The income approach, as mentioned above, is the method buyers and sellers rely upon to make a decision. Buyers and sellers make the market; appraisers only reflect that market. In preparation for negotiating a price, participants in the market typically develop several income approaches to develop a range of reasonableness because they cannot forecast the future with any degree of certainty. No one can! Now, appraisers use the results of buyers and sellers in the sales comparison approach and try to imitate their actions by developing an income indicator of value based on projections and an industry-based discount rate. Application of the income approach can be very volatile based on minor changes in the forecast. Although the income approach is a useful valuation tool, it should be supported by either the cost or sales comparison approach to value to increase this approach’s reliability.

The cost approach is especially useful for unique property where sales do not exist and an income approach is not possible. In this approach, the current cost of the property being valued, less all forms of depreciation and obsolescence, plus land value, is developed. One problem, however, is that the appraiser must be knowledgeable of the industry’s economics and technology. Preparing a complete and detailed cost indicator of value is very time consuming, but the cost approach can produce the most subject-specific detail of any of the three indicators of value. Unless they are inserted in the cost indicator of value, working capital and intangible asset values are not included.

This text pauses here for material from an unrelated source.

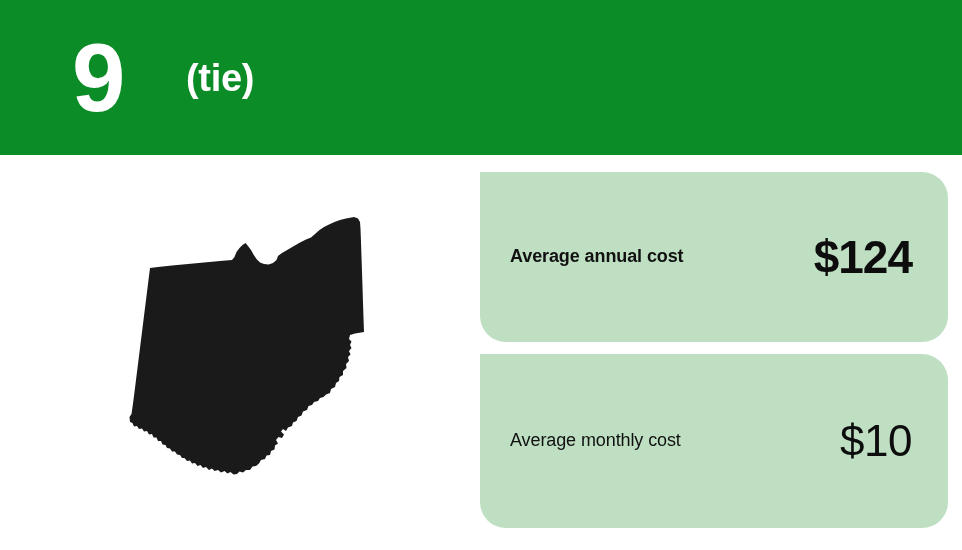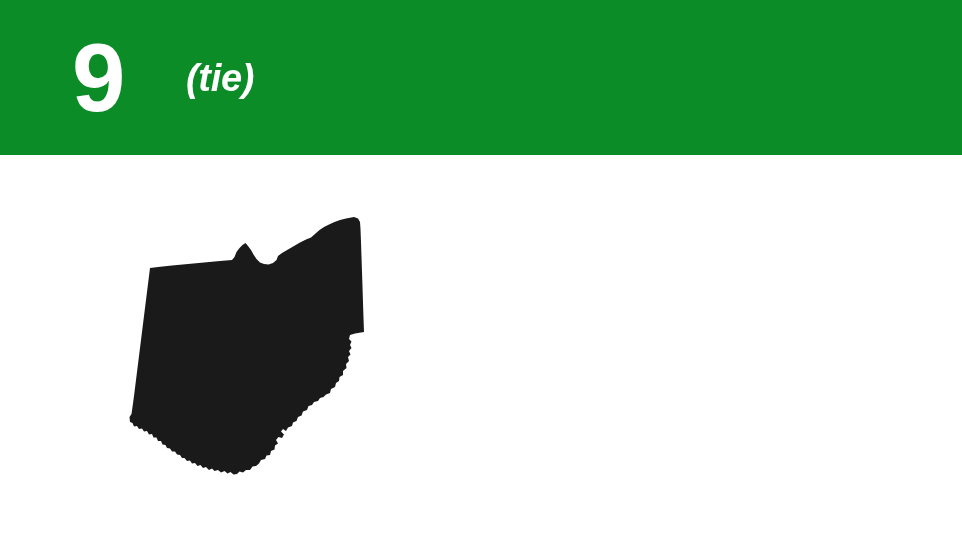"(tie)" .tie-tag { font-style: italic -> none }
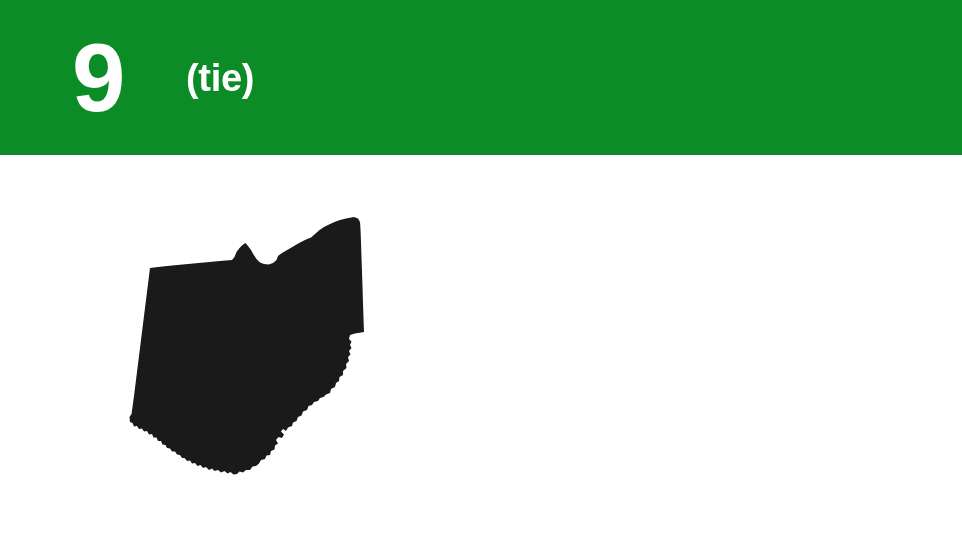"Average annual cost" div.cards { html: none -> <div> <div> <div>Average annual cost</div> <div>$124</div> </div> <div> <div>Average monthly cost</div> <div>$10</div> </div> </div> }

When fully developed, the three approaches to value reflect all attributes of the market. The most supportable appraisal, a complete appraisal, utilizes all three indicators of value. In a perfect world, they all support the same value conclusion, or at least a narrow range. All three indicators reflect the market. The market is defined by the actions of buyers and sellers, projections of electricity, fuel prices, operating expenses, future capital investments, the required returns of equity investors, the cost of debt, an industry capital structure, the cost of new modern construction, all forms of depreciation and obsolescence, and industry economics.

When deriving a conclusion from the investigation and analysis of the market, the appraiser must use judgment, experience, and common sense to correlate the final conclusion of value. The conclusion must be based on market indicators. Appraisers don’t make the market, appraisers reflect the market, but when the market speaks, appraisers listen.

Michael J. Remsha is a Vice President and Principal with American Appraisal Associates, Inc., in Milwaukee, Wisconsin. In this capacity, he provides direction and technical support on the valuation of energy, utility, and personal property. He has been a full-time appraiser in the energy sector since 1977.